TASK BRIEF>
Give every line of the data again, unchanged, but with no pictures.

DATA TO PROCESS Block Start

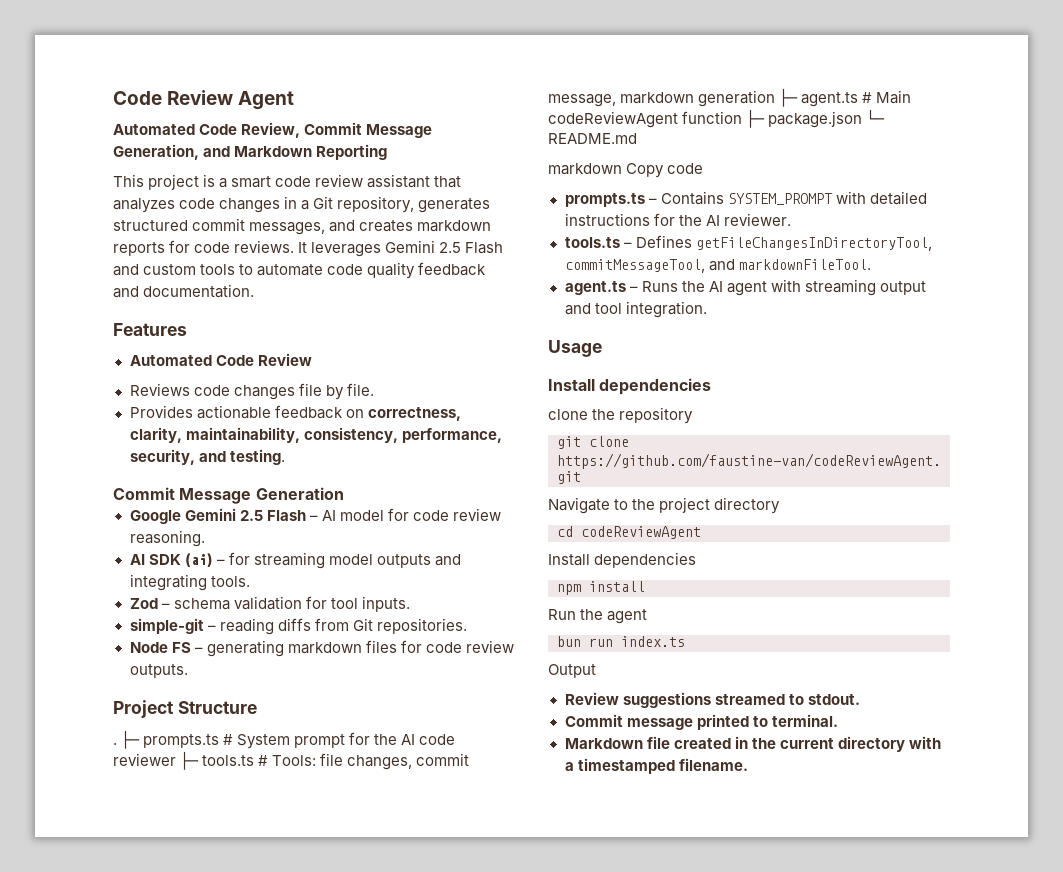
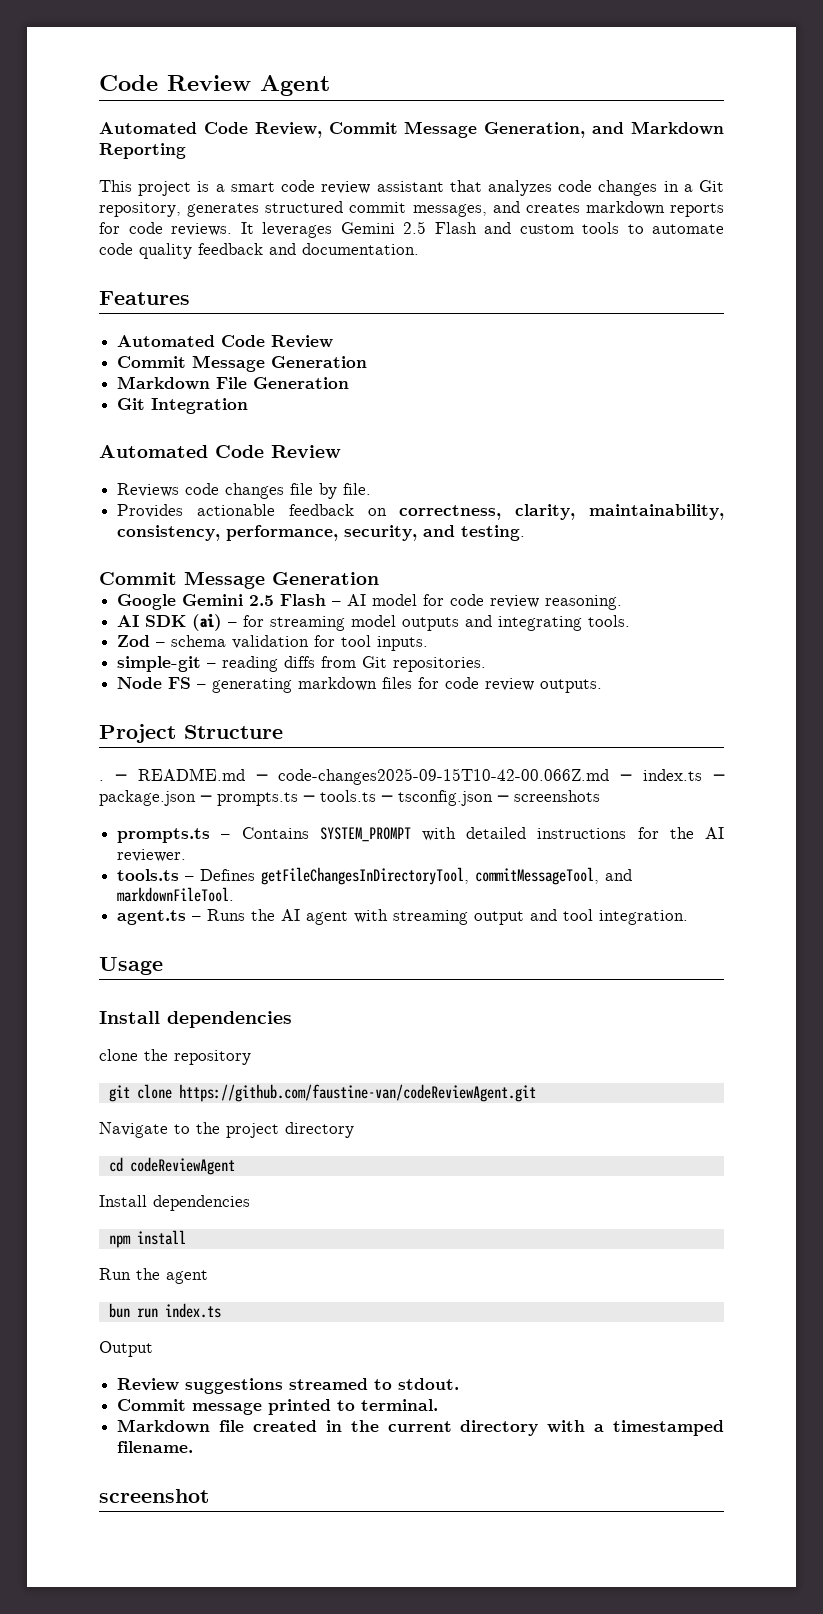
  Features
+ Automated Code Review
+ Commit Message Generation
+ Markdown File Generation
+ Git Integration
- ├─ prompts.ts # System prompt for the AI code reviewer ├─ tools.ts # Tools: file changes, commit message, markdown generation ├─ agent.ts # Main codeReviewAgent function ├─ package.json └─ README.md
- markdown Copy code
+ ─ README.md ─ code-changes2025-09-15T10-42-00.066Z.md ─ index.ts ─ package.json ─ prompts.ts ─ tools.ts ─ tsconfig.json ─ screenshots
+ screenshot

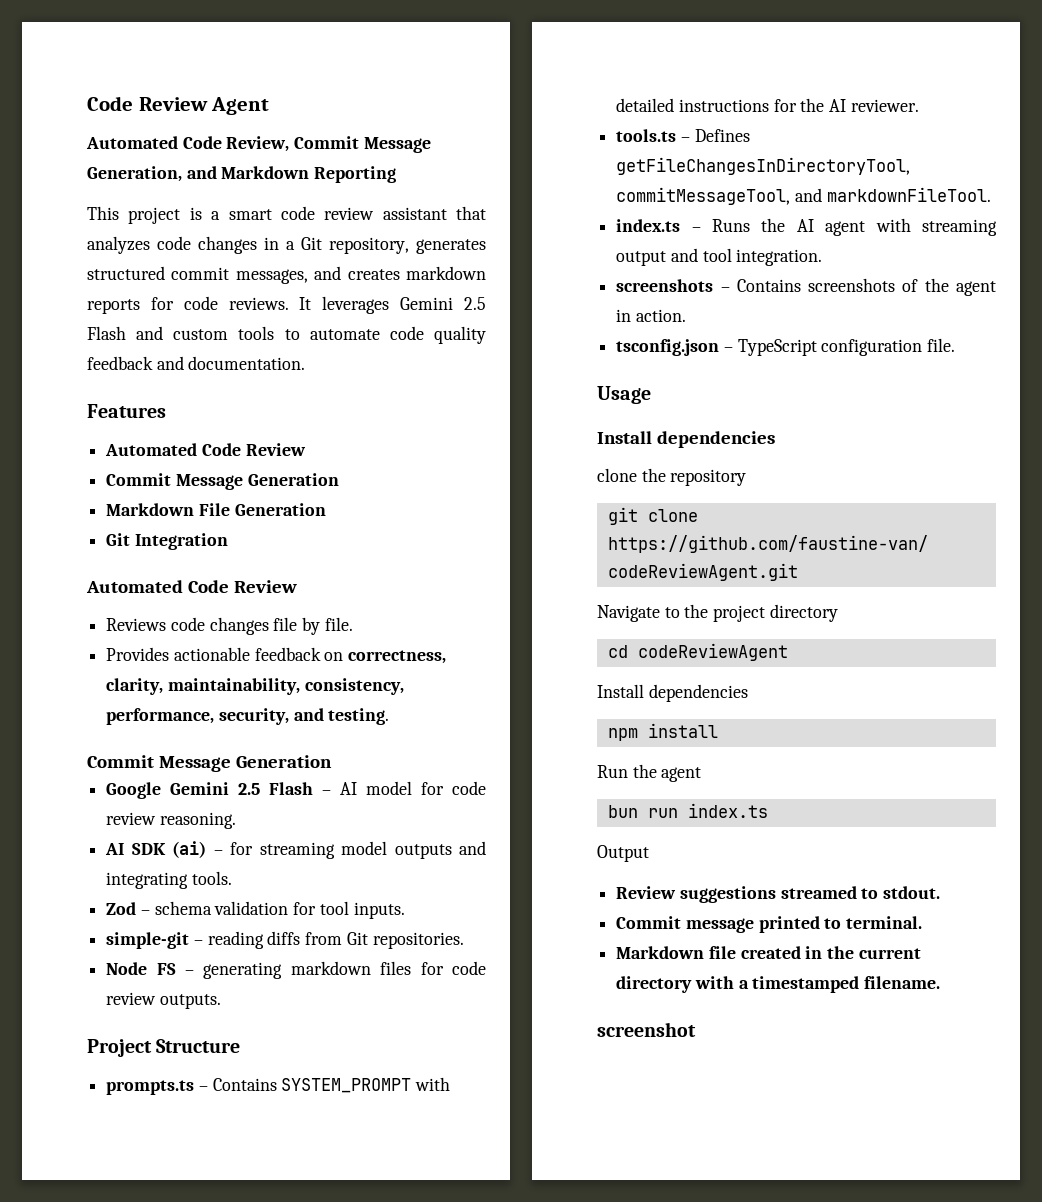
- . ─ README.md ─ code-changes2025-09-15T10-42-00.066Z.md ─ index.ts ─ package.json ─ prompts.ts ─ tools.ts ─ tsconfig.json ─ screenshots
- agent.ts – Runs the AI agent with streaming output and tool integration.
+ index.ts – Runs the AI agent with streaming output and tool integration.
+ screenshots – Contains screenshots of the agent in action.
+ tsconfig.json – TypeScript configuration file.

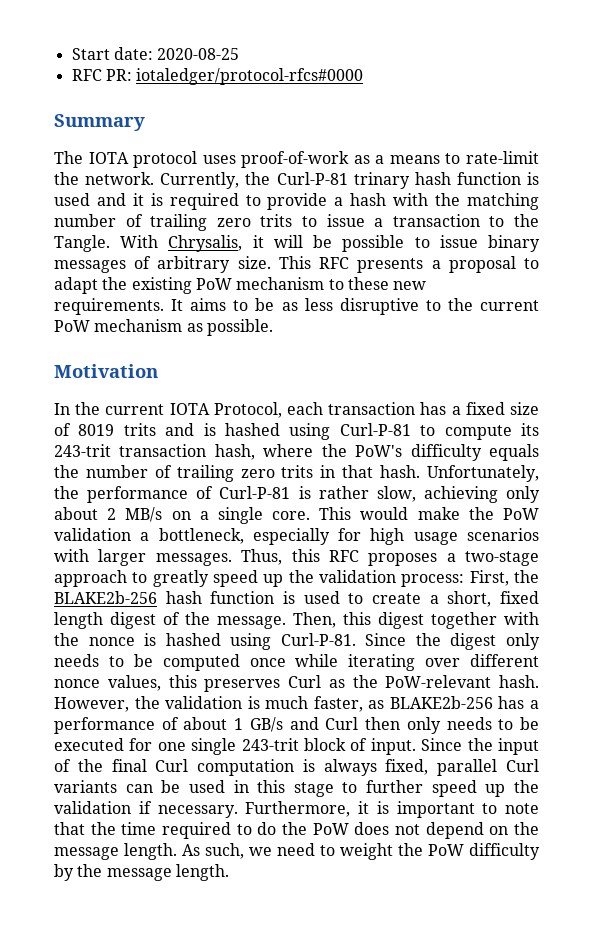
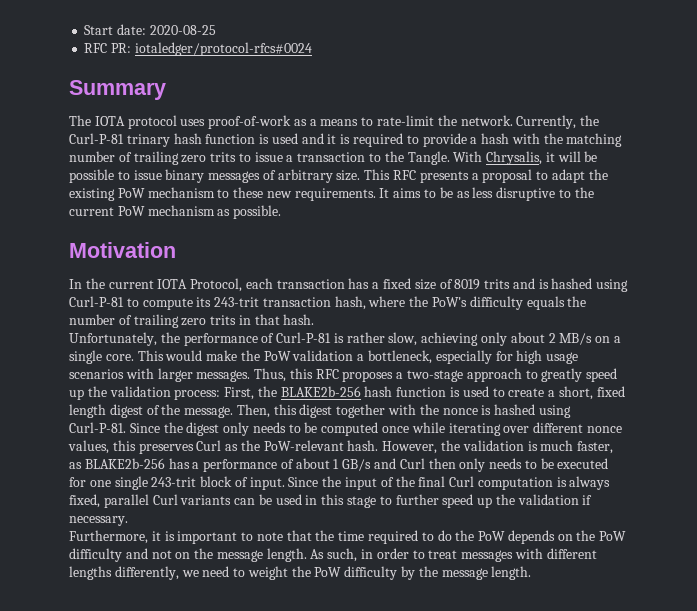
- RFC PR: iotaledger/protocol-rfcs#0000
+ RFC PR: iotaledger/protocol-rfcs#0024
- In the current IOTA Protocol, each transaction has a fixed size of 8019 trits and is hashed using Curl-P-81 to compute its 243-trit transaction hash, where the PoW's difficulty equals the number of trailing zero trits in that hash. Unfortunately, the performance of Curl-P-81 is rather slow, achieving only about 2 MB/s on a single core.
+ In the current IOTA Protocol, each transaction has a fixed size of 8019 trits and is hashed using Curl-P-81 to compute its 243-trit transaction hash, where the PoW's difficulty equals the number of trailing zero trits in that hash.
+ Unfortunately, the performance of Curl-P-81 is rather slow, achieving only about 2 MB/s on a single core.
- Since the input of the final Curl computation is always fixed, parallel Curl variants can be used in this stage to further speed up the validation if necessary. Furthermore, it is important to note that the time required to do the PoW does not depend on the message length.
+ Since the input of the final Curl computation is always fixed, parallel Curl variants can be used in this stage to further speed up the validation if necessary.
+ Furthermore, it is important to note that the time required to do the PoW depends on the PoW difficulty and not on the message length.
- As such, we need to weight the PoW difficulty by the message length.
+ As such, in order to treat messages with different lengths differently, we need to weight the PoW difficulty by the message length.

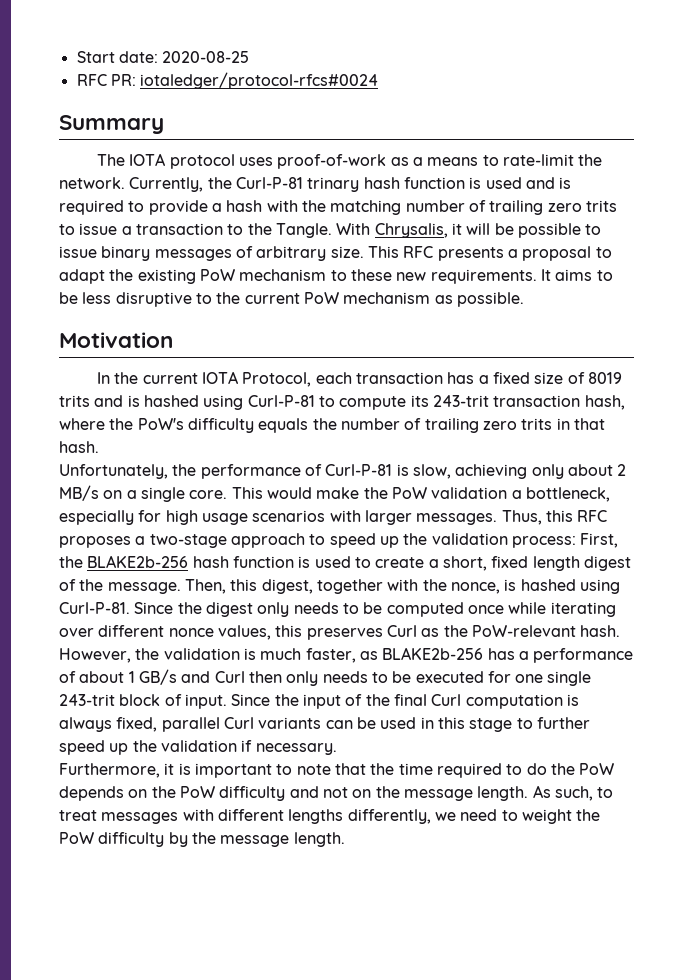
- Currently, the Curl-P-81 trinary hash function is used and it is required to provide a hash with the matching number of trailing zero trits to issue a transaction to the Tangle.
+ Currently, the Curl-P-81 trinary hash function is used and is required to provide a hash with the matching number of trailing zero trits to issue a transaction to the Tangle.
- It aims to be as less disruptive to the current PoW mechanism as possible.
+ It aims to be less disruptive to the current PoW mechanism as possible.
- Unfortunately, the performance of Curl-P-81 is rather slow, achieving only about 2 MB/s on a single core.
+ Unfortunately, the performance of Curl-P-81 is slow, achieving only about 2 MB/s on a single core.
- Thus, this RFC proposes a two-stage approach to greatly speed up the validation process: First, the BLAKE2b-256 hash function is used to create a short, fixed length digest of the message.
+ Thus, this RFC proposes a two-stage approach to speed up the validation process: First, the BLAKE2b-256 hash function is used to create a short, fixed length digest of the message.
- Then, this digest together with the nonce is hashed using Curl-P-81.
+ Then, this digest, together with the nonce, is hashed using Curl-P-81.
- As such, in order to treat messages with different lengths differently, we need to weight the PoW difficulty by the message length.
+ As such, to treat messages with different lengths differently, we need to weight the PoW difficulty by the message length.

DATA TO PROCESS Block End

FINISHED TASK>
  Features
+ Automated Code Review
+ Commit Message Generation
+ Markdown File Generation
+ Git Integration
- ├─ prompts.ts # System prompt for the AI code reviewer ├─ tools.ts # Tools: file changes, commit message, markdown generation ├─ agent.ts # Main codeReviewAgent function ├─ package.json └─ README.md
- markdown Copy code
+ ─ README.md ─ code-changes2025-09-15T10-42-00.066Z.md ─ index.ts ─ package.json ─ prompts.ts ─ tools.ts ─ tsconfig.json ─ screenshots
+ screenshot

- . ─ README.md ─ code-changes2025-09-15T10-42-00.066Z.md ─ index.ts ─ package.json ─ prompts.ts ─ tools.ts ─ tsconfig.json ─ screenshots
- agent.ts – Runs the AI agent with streaming output and tool integration.
+ index.ts – Runs the AI agent with streaming output and tool integration.
+ screenshots – Contains screenshots of the agent in action.
+ tsconfig.json – TypeScript configuration file.

- RFC PR: iotaledger/protocol-rfcs#0000
+ RFC PR: iotaledger/protocol-rfcs#0024
- In the current IOTA Protocol, each transaction has a fixed size of 8019 trits and is hashed using Curl-P-81 to compute its 243-trit transaction hash, where the PoW's difficulty equals the number of trailing zero trits in that hash. Unfortunately, the performance of Curl-P-81 is rather slow, achieving only about 2 MB/s on a single core.
+ In the current IOTA Protocol, each transaction has a fixed size of 8019 trits and is hashed using Curl-P-81 to compute its 243-trit transaction hash, where the PoW's difficulty equals the number of trailing zero trits in that hash.
+ Unfortunately, the performance of Curl-P-81 is rather slow, achieving only about 2 MB/s on a single core.
- Since the input of the final Curl computation is always fixed, parallel Curl variants can be used in this stage to further speed up the validation if necessary. Furthermore, it is important to note that the time required to do the PoW does not depend on the message length.
+ Since the input of the final Curl computation is always fixed, parallel Curl variants can be used in this stage to further speed up the validation if necessary.
+ Furthermore, it is important to note that the time required to do the PoW depends on the PoW difficulty and not on the message length.
- As such, we need to weight the PoW difficulty by the message length.
+ As such, in order to treat messages with different lengths differently, we need to weight the PoW difficulty by the message length.

- Currently, the Curl-P-81 trinary hash function is used and it is required to provide a hash with the matching number of trailing zero trits to issue a transaction to the Tangle.
+ Currently, the Curl-P-81 trinary hash function is used and is required to provide a hash with the matching number of trailing zero trits to issue a transaction to the Tangle.
- It aims to be as less disruptive to the current PoW mechanism as possible.
+ It aims to be less disruptive to the current PoW mechanism as possible.
- Unfortunately, the performance of Curl-P-81 is rather slow, achieving only about 2 MB/s on a single core.
+ Unfortunately, the performance of Curl-P-81 is slow, achieving only about 2 MB/s on a single core.
- Thus, this RFC proposes a two-stage approach to greatly speed up the validation process: First, the BLAKE2b-256 hash function is used to create a short, fixed length digest of the message.
+ Thus, this RFC proposes a two-stage approach to speed up the validation process: First, the BLAKE2b-256 hash function is used to create a short, fixed length digest of the message.
- Then, this digest together with the nonce is hashed using Curl-P-81.
+ Then, this digest, together with the nonce, is hashed using Curl-P-81.
- As such, in order to treat messages with different lengths differently, we need to weight the PoW difficulty by the message length.
+ As such, to treat messages with different lengths differently, we need to weight the PoW difficulty by the message length.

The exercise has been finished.